**Exercise description**
Which lines of the entries below run from the one holding "- Sun JX et" to the one holding "Xie LM, and", inclusive? Set down exactly those lines and no others.

**Input data**
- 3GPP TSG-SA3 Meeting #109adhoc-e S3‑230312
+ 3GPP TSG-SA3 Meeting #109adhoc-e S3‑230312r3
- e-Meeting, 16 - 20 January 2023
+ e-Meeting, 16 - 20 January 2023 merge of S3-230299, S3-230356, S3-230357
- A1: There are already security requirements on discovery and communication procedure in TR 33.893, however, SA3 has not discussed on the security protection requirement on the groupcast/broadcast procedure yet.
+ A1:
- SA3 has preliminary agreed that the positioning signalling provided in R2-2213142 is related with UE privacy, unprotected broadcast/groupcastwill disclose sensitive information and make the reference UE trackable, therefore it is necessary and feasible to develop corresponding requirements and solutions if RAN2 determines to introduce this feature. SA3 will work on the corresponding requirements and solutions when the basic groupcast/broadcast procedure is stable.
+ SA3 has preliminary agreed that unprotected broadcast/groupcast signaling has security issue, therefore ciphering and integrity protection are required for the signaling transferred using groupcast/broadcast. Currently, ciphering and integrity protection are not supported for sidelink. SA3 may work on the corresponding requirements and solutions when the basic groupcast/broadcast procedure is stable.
...
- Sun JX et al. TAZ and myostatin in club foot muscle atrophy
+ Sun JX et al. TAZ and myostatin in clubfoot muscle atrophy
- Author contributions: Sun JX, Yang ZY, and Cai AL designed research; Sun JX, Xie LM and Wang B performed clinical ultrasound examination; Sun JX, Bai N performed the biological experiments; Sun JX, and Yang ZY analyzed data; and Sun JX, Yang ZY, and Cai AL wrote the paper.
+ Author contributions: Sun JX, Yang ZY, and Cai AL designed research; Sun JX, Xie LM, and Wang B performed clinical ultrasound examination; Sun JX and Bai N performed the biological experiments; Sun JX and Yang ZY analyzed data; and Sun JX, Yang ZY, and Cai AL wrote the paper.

**Answer box**
- Sun JX et al. TAZ and myostatin in club foot muscle atrophy
+ Sun JX et al. TAZ and myostatin in clubfoot muscle atrophy
- Author contributions: Sun JX, Yang ZY, and Cai AL designed research; Sun JX, Xie LM and Wang B performed clinical ultrasound examination; Sun JX, Bai N performed the biological experiments; Sun JX, and Yang ZY analyzed data; and Sun JX, Yang ZY, and Cai AL wrote the paper.
+ Author contributions: Sun JX, Yang ZY, and Cai AL designed research; Sun JX, Xie LM, and Wang B performed clinical ultrasound examination; Sun JX and Bai N performed the biological experiments; Sun JX and Yang ZY analyzed data; and Sun JX, Yang ZY, and Cai AL wrote the paper.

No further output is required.